KANSAS CITY, Mo. — If you want a cute dress or some home goods, chances are, you’re looking to buy secondhand, according to a new report by online retailer threadUP.
According to the report, the resale market is the fastest growing apparel market in the U.S. Globally, the resale market is expected to grow 127% by 2026.
“Thrifting used to be like, ‘Oh no you’re going thrifting,’ but now you get to find like really cool finds,” said teenager Jacqueline Morgan, who was shopping at the Goodwill store in Liberty Tuesday afternoon.
Sixty-two percent of Gen Z and Millennial shoppers surveyed said they look for an item secondhand before purchasing it new.
The biggest motivating factor for buying used, though, is saving money.
“Shoppers come through often because they know that they can find great deals at a reasonable price, at a fraction of what they would pay at a traditional retail store,” said Keisha Gracius, Director of Retail Operations at Goodwill of Western Missouri and Eastern Kansas.
Finding one of a kind items is also something that customers search for and sometimes they’re willing to pay big bucks for something that nobody else has.
Patrick Klima owns WyCo Vintage. They sell vintage t-shirts and apparel starting at $40 and going into the thousands for really unique items.
“There’s an actual Woodstock security jacket. This is an original jacket that the security personnel at Woodstock would have been wearing,” he said.
Klima started off selling vintage tees online in 2008 and has since expanded his online and brick and mortar business, with two shops on Broadway.
He said more and more people seem to be buying vintage online.
“We do a drop every single week, where it started out like maybe like 40 shirts a week but now we add 75 to 100 shirts every week Friday at 10 a.m.,” he said.
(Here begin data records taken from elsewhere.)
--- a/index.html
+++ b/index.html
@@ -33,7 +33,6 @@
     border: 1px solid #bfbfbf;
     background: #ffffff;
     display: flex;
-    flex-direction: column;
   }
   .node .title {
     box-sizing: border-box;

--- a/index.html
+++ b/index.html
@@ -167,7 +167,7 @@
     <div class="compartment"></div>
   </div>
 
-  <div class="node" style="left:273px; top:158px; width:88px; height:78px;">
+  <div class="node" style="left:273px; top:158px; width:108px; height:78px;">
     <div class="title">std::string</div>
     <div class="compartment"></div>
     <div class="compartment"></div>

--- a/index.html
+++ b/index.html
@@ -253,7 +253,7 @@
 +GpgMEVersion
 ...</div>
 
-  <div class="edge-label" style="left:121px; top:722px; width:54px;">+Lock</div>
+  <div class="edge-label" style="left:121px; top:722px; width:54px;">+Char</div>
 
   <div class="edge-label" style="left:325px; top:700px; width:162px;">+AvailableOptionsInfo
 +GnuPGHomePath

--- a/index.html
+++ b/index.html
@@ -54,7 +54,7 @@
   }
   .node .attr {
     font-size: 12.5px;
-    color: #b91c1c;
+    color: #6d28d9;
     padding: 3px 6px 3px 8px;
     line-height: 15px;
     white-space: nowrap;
Klima, who never wears new t-shirts, prefers to resell his vintage clothes when he’s done with them.
“You can get your value out of wearing something,” he said. “When you’re done with it, you sell it. Then you go buy something new or buy something used.”
He isn’t alone. Two out of three customers in the survey believe that their individual consumption habits have a big impact on the planet.
Last year, secondhand purchases displaced nearly one billion new clothing purchases.